Internet based technology has turned out to be an agent of disruption which brought in overwhelming changes across economy, society and industry. New business models have been created through application of GPS, AI, IOT, Blockchain, which has not only created enormous wealth and value by disrupting existing practices and building cheaper, more accurate and efficient systems but also ushered in customer delight. It promised to vastly reduce operational and logistical costs by removing barriers and middlemen.
The latest disruption, blockchain, and with it, the rise of cryptocurrencies showed the way ahead, by creating decentralized computer networks capable of holding value, contracts, agreements, transactions in an encrypted manner. And as a first-hand initiative Bitcoin, a digital currency or cryptocurrency, founded on the block chain technology which has conspicuously gained a place amongst various options of investment.

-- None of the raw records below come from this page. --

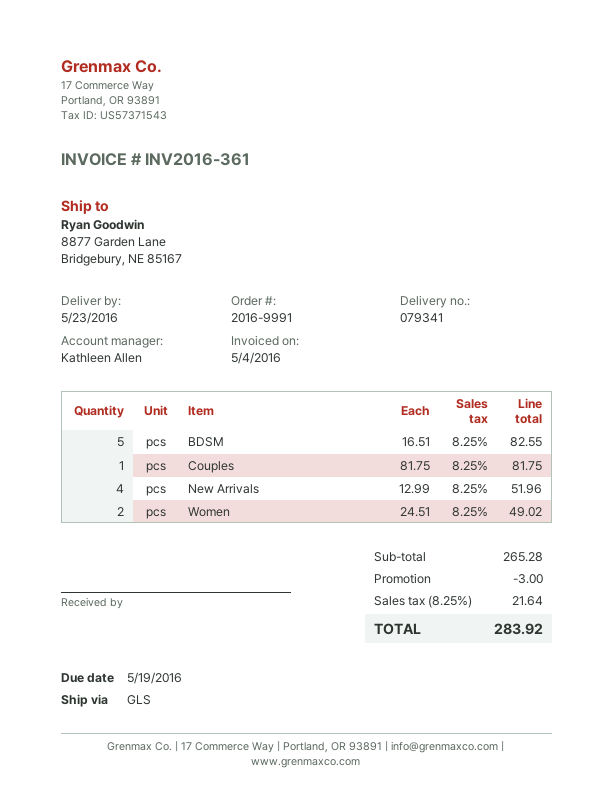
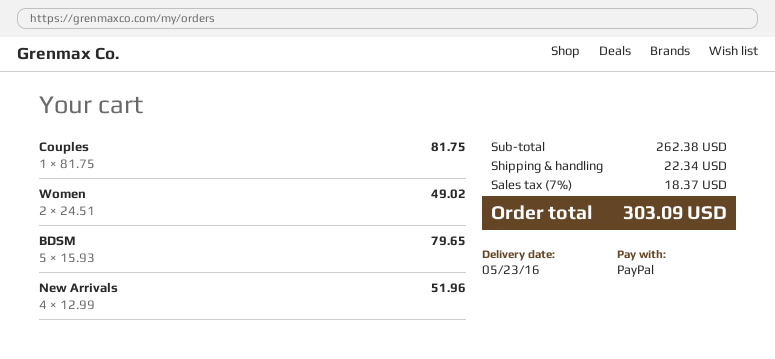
BDSM: 5 x 16.51 = 82.55 -> 5 x 15.93 = 79.65
subtotal: 265.28 -> 262.38
discount: 3.00 -> none
shipping: none -> 22.34
tax: 8.25% = 21.64 -> 7% = 18.37
total: 283.92 -> 303.09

Several other cryptocurrencies made appearance in the market over the last few years, with Bitcoin leading the pack with a total market value of $231 billion accounting for 36% of the total value of all cryptocurrencies. The entire crypto currency market hit its peak value at about $700 billion in January 2018. Ethereum (13% market share) and Bitcoin cash (8%) are just two other major cryptocurrencies that are being traded today.

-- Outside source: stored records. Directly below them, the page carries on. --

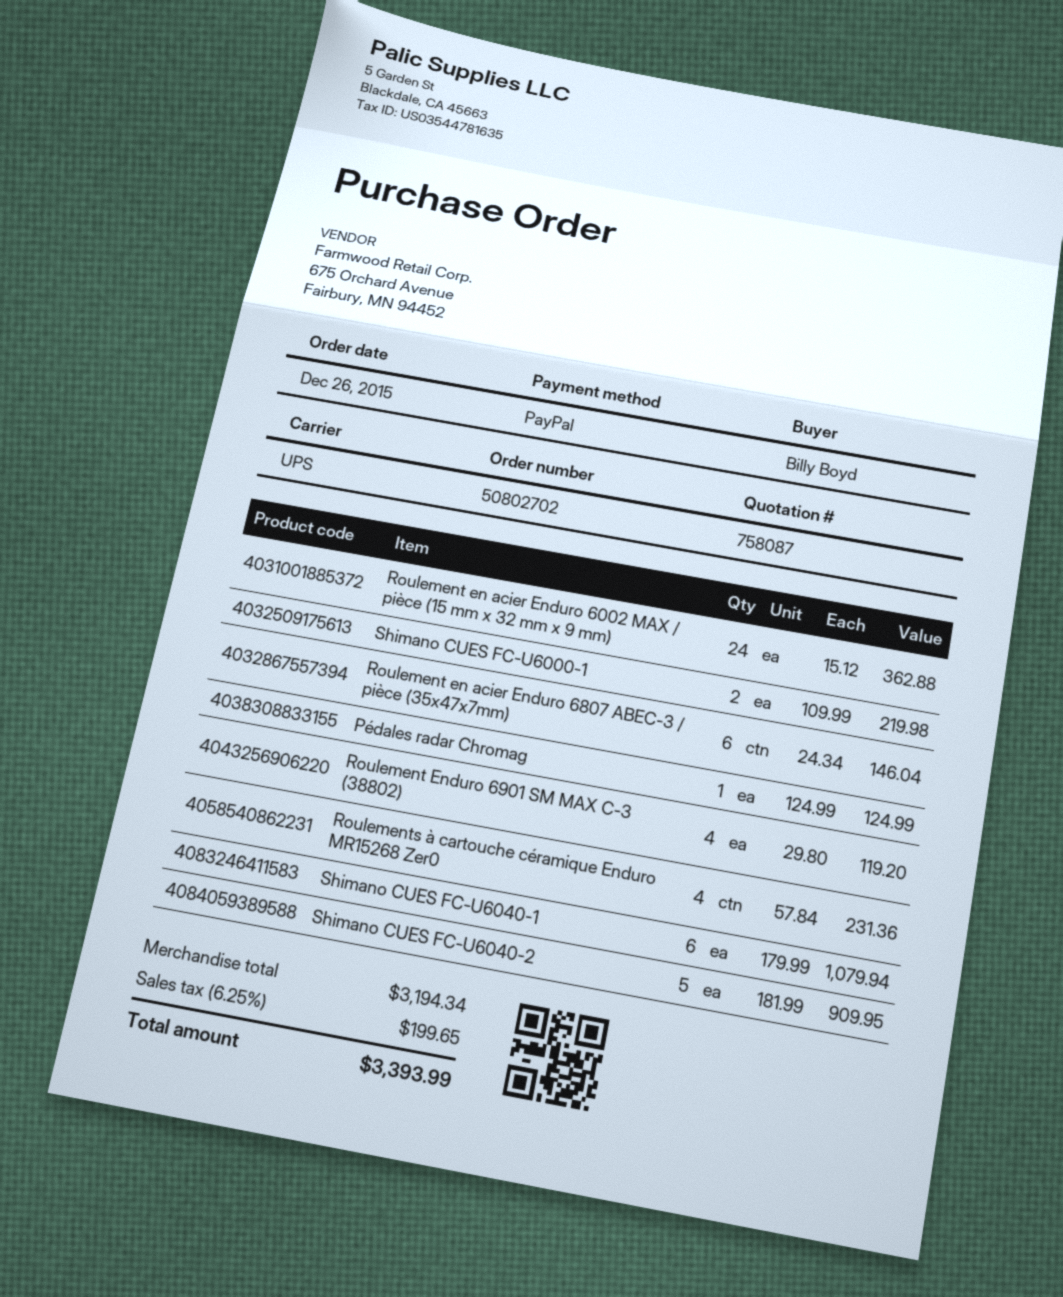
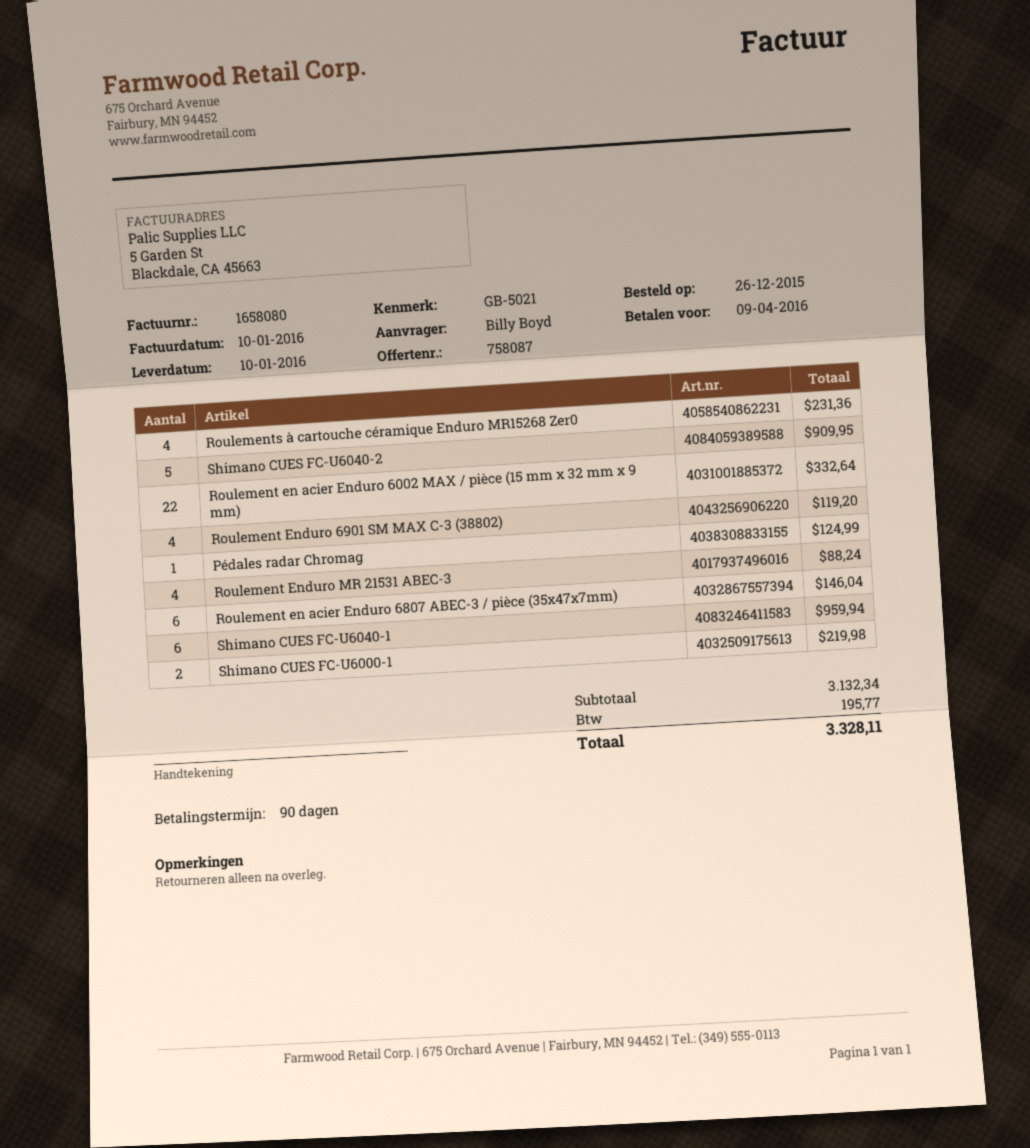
Roulement en acier Enduro 6002 MAX / pièce (15 mm x 32 mm x 9 mm): 24 for 362.88 -> 22 for 332.64
Shimano CUES FC-U6040-1: 6 for 1079.94 -> 6 for 959.94
Roulement Enduro MR 21531 ABEC-3: none -> 4 for 88.24
subtotal: 3194.34 -> 3132.34
tax: 199.65 -> 195.77
total: 3393.99 -> 3328.11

Bitcoin has been largely seen as an investment product since its introduction in 2009. It has had one of the most volatile trading histories. Apart from daily volatility, in which double-digit inclines and declines of its price are not uncommon, they have had to contend with numerous problems plaguing its ecosystem. In fact, the currency being not minted and controlled by any central bank and just mined by some complex computer algorithms without having a physical fungibility, has created a mist around it
2013 proved to be a decisive year for Bitcoin’s price. The digital currency began the year trading at $13.40 and underwent two price bubbles in the same year. The first of these occurred when the price shot up to $220 by the beginning of April 2013 followed by an equally rapid depletion in its price, and the cryptocurrency was changing hands at $70 by mid-April. Another rally and subsequent crash occurred towards the end of that year. In early October, the cryptocurrency was trading at $123.20. By December, it had spiked to $1,156.10. But it fell to around $760 three days later. Many investors in India, who joined the bandwagon in the hope of making a windfall gain, ruthlessly suffered loss because of their ignorance about the pitfalls. After lot of deliberations, the RBI think tank sensed that Virtual Currency (VC) and its holding and trading were not-so-transparent and finally, they came up a with press release on December 24 2013.

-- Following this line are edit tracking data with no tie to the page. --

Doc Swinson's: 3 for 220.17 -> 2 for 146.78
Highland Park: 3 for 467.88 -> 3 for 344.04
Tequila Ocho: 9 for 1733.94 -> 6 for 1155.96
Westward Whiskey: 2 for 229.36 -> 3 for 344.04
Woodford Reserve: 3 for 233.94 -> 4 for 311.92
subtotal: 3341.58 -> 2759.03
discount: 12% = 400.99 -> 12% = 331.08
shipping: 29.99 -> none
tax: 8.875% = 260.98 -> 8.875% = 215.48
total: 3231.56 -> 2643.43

“The creation, trading or usage of VCs including Bitcoins, as a medium for payment are not authorised by any central bank or monetary authority. No regulatory approvals, registration or authorisation is stated to have been obtained by the entities concerned for carrying on such activities.” Amongst several other non-conformities, it was stated “There is no underlying or backing of any asset for VCs. As such, their value seems to be a matter of speculation. Huge volatility in the value of VCs has been noticed in the recent past. Thus, the users are exposed to potential losses on account of such volatility in value.”
In 2017 another price bubble came. The cryptocurrency was hovering around the $1,000 price range at the beginning of that year. After a period of brief decline in the first two months, the price charted a remarkable ascent from $975.70 on March 25 to $20,089 on Dec. 17. RBI came up with a note of caution in February 2017 which read, “The Reserve Bank of India advises that it has not given any licence / authorisation to any entity / company to operate such schemes or deal with Bitcoin or any virtual currency. As such, any user, holder, investor, trader, etc. dealing with Virtual Currencies will be doing so at their own risk.”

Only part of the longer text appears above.